## DATA UNDER STUDY:
-.-.-

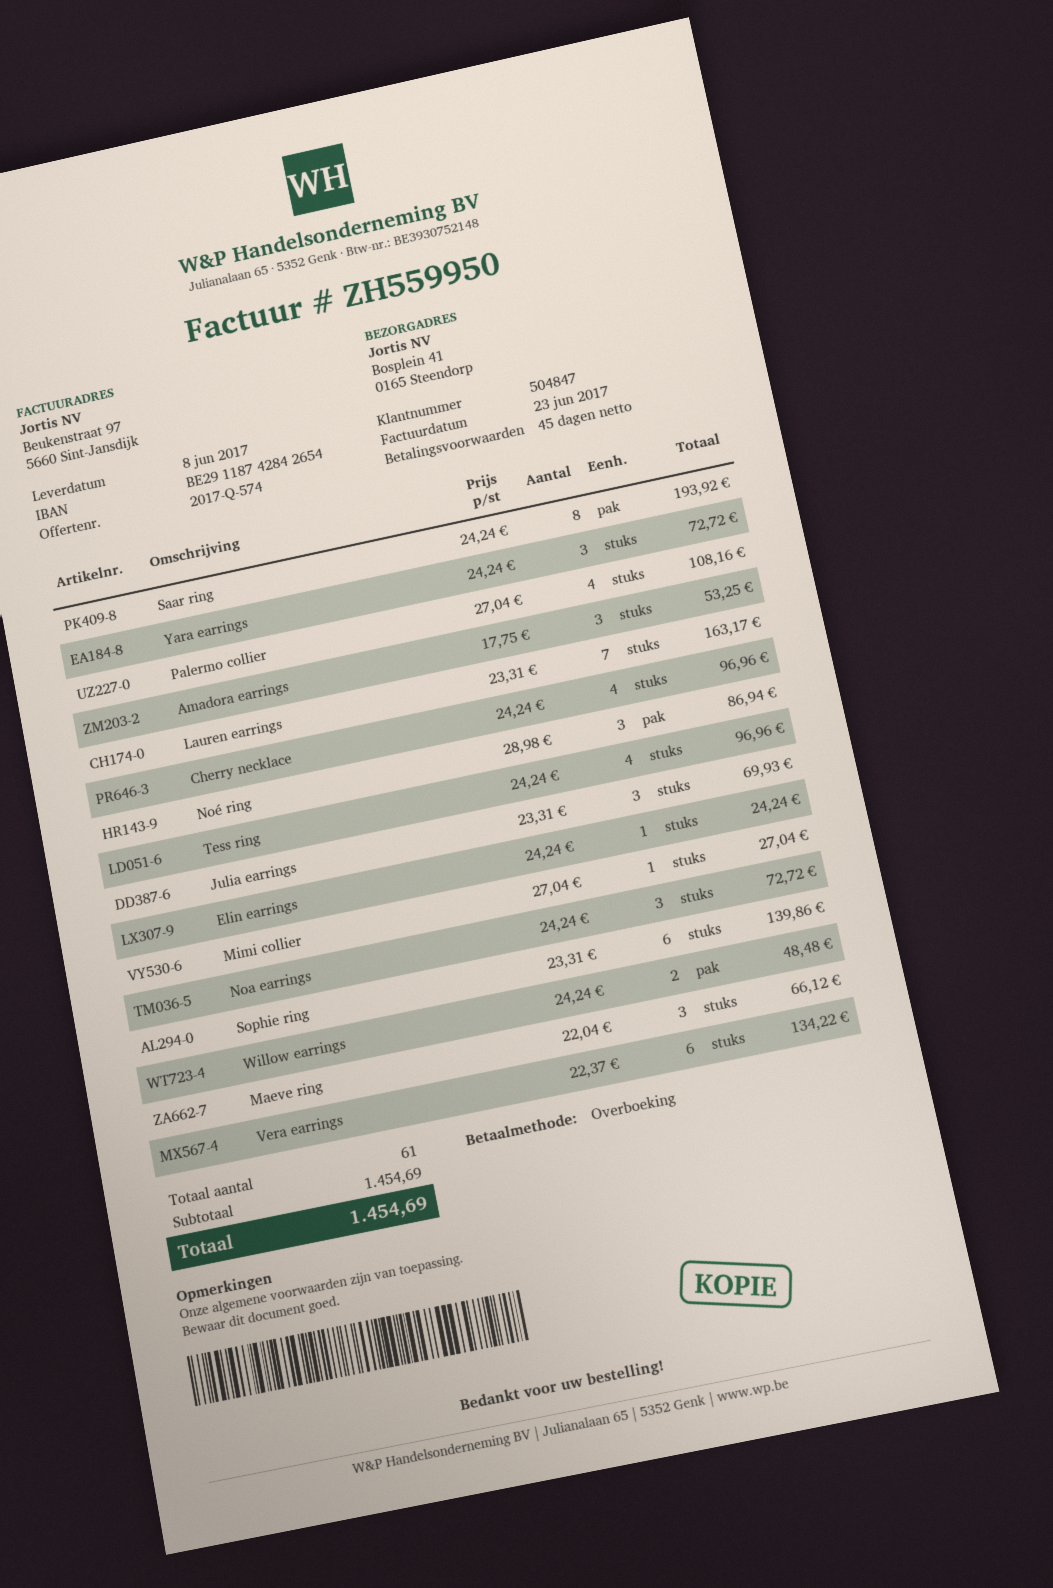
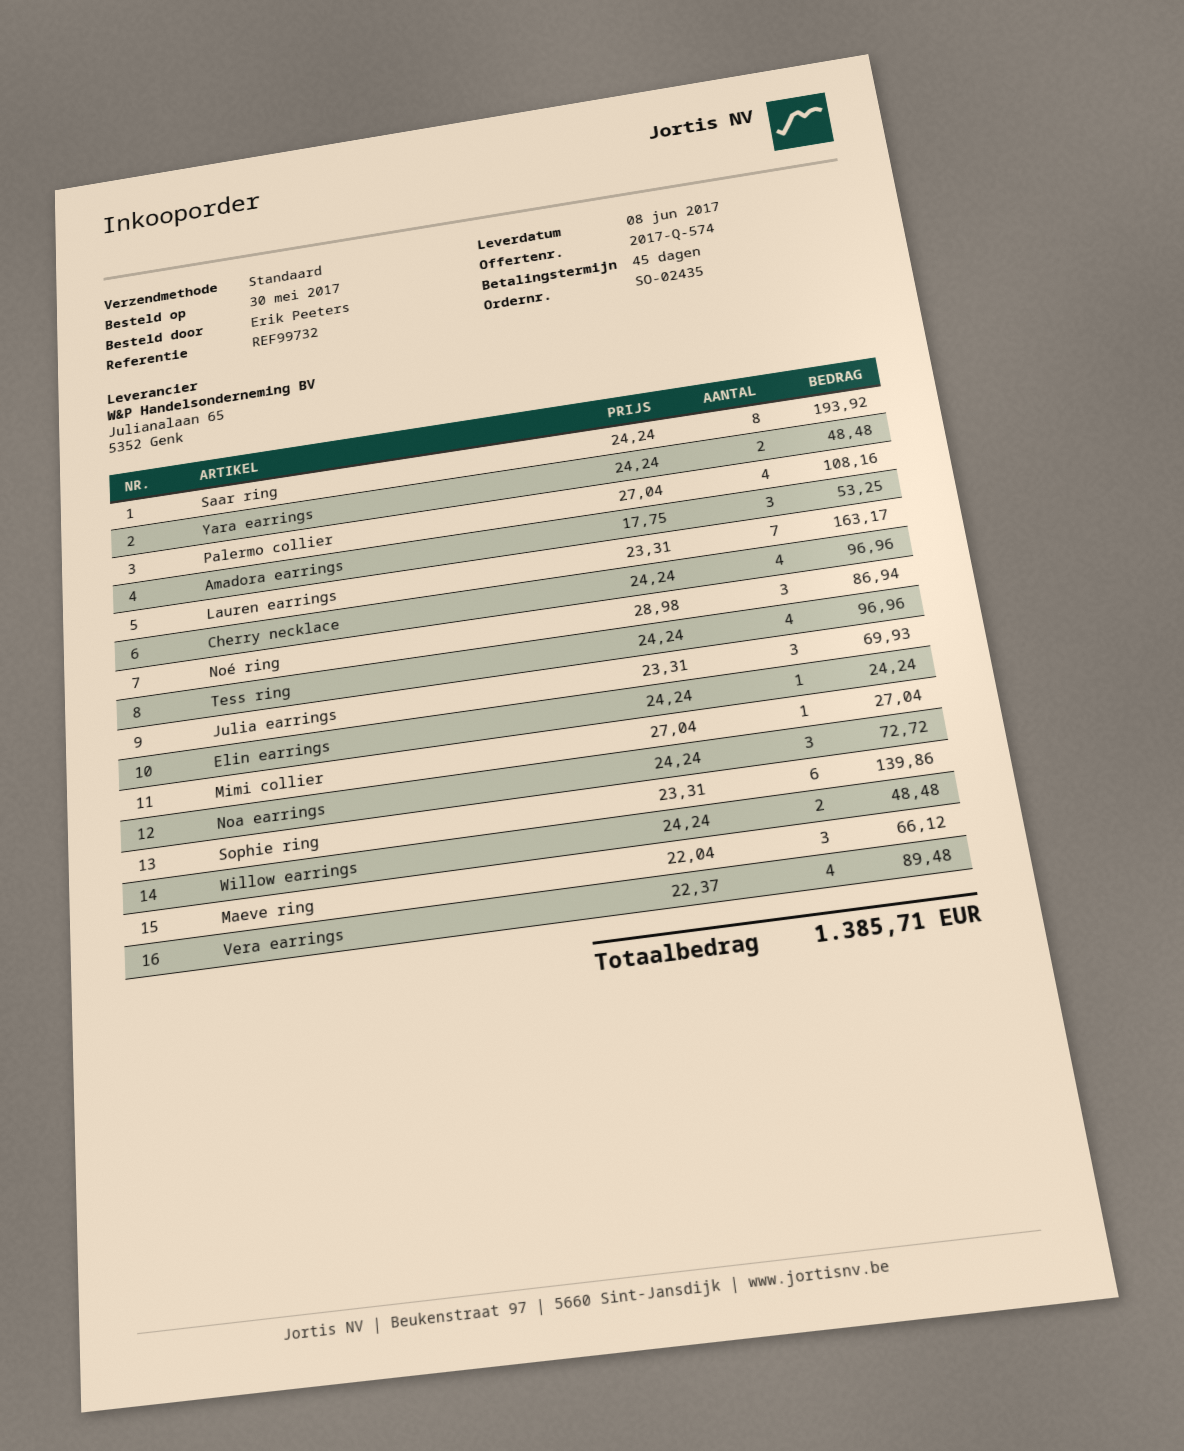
Yara earrings: 3 x 24.24 = 72.72 -> 2 x 24.24 = 48.48
Vera earrings: 6 x 22.37 = 134.22 -> 4 x 22.37 = 89.48
total: 1454.69 -> 1385.71

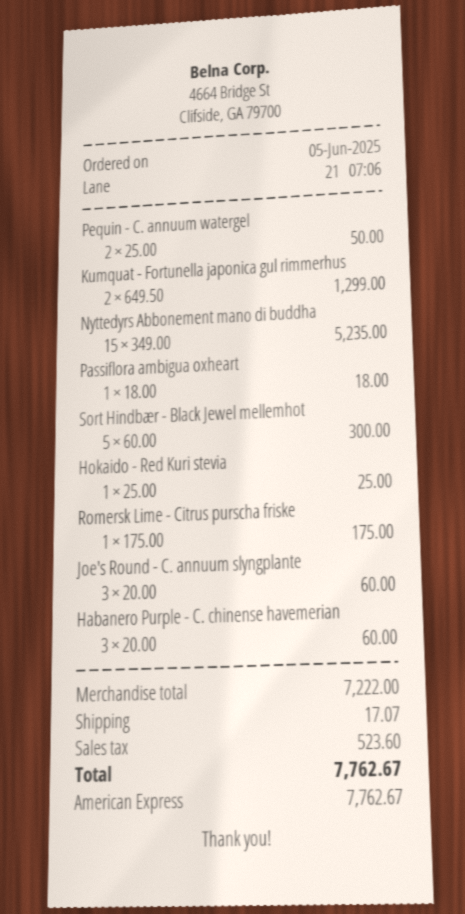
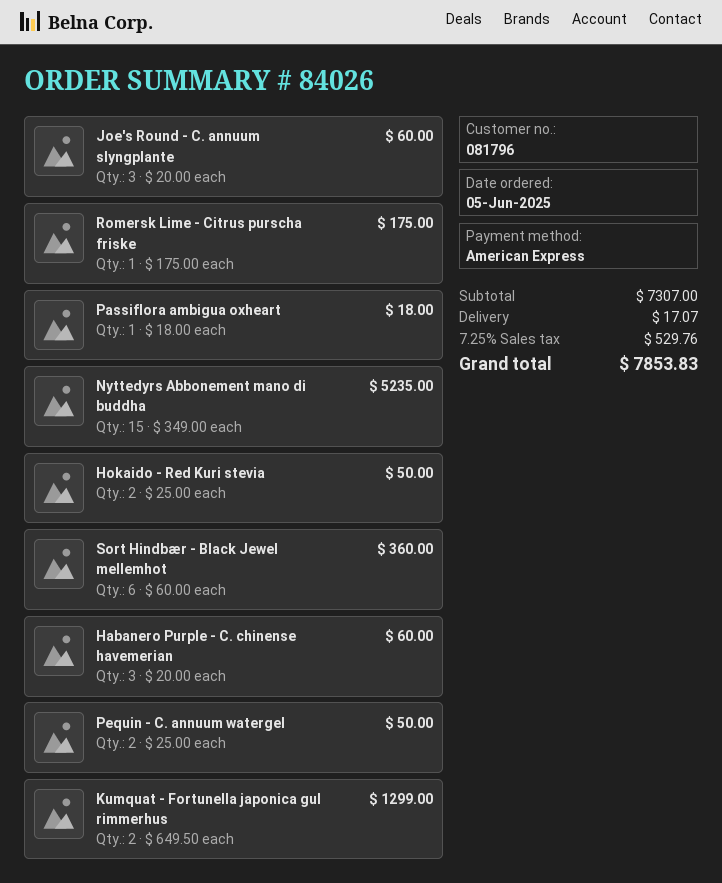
Sort Hindbær - Black Jewel mellemhot: 5 x 60.00 = 300.00 -> 6 x 60.00 = 360.00
Hokaido - Red Kuri stevia: 1 x 25.00 = 25.00 -> 2 x 25.00 = 50.00
subtotal: 7222.00 -> 7307.00
tax: 523.60 -> 529.76
total: 7762.67 -> 7853.83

-.-.-

## WORK ORDER:
Take the line that contains "subtotal: 7222.00 -> 7307.00" and each line after it through the end of the records, and repeat them all exactly. Nothing else.

## FINISHED TASK:
subtotal: 7222.00 -> 7307.00
tax: 523.60 -> 529.76
total: 7762.67 -> 7853.83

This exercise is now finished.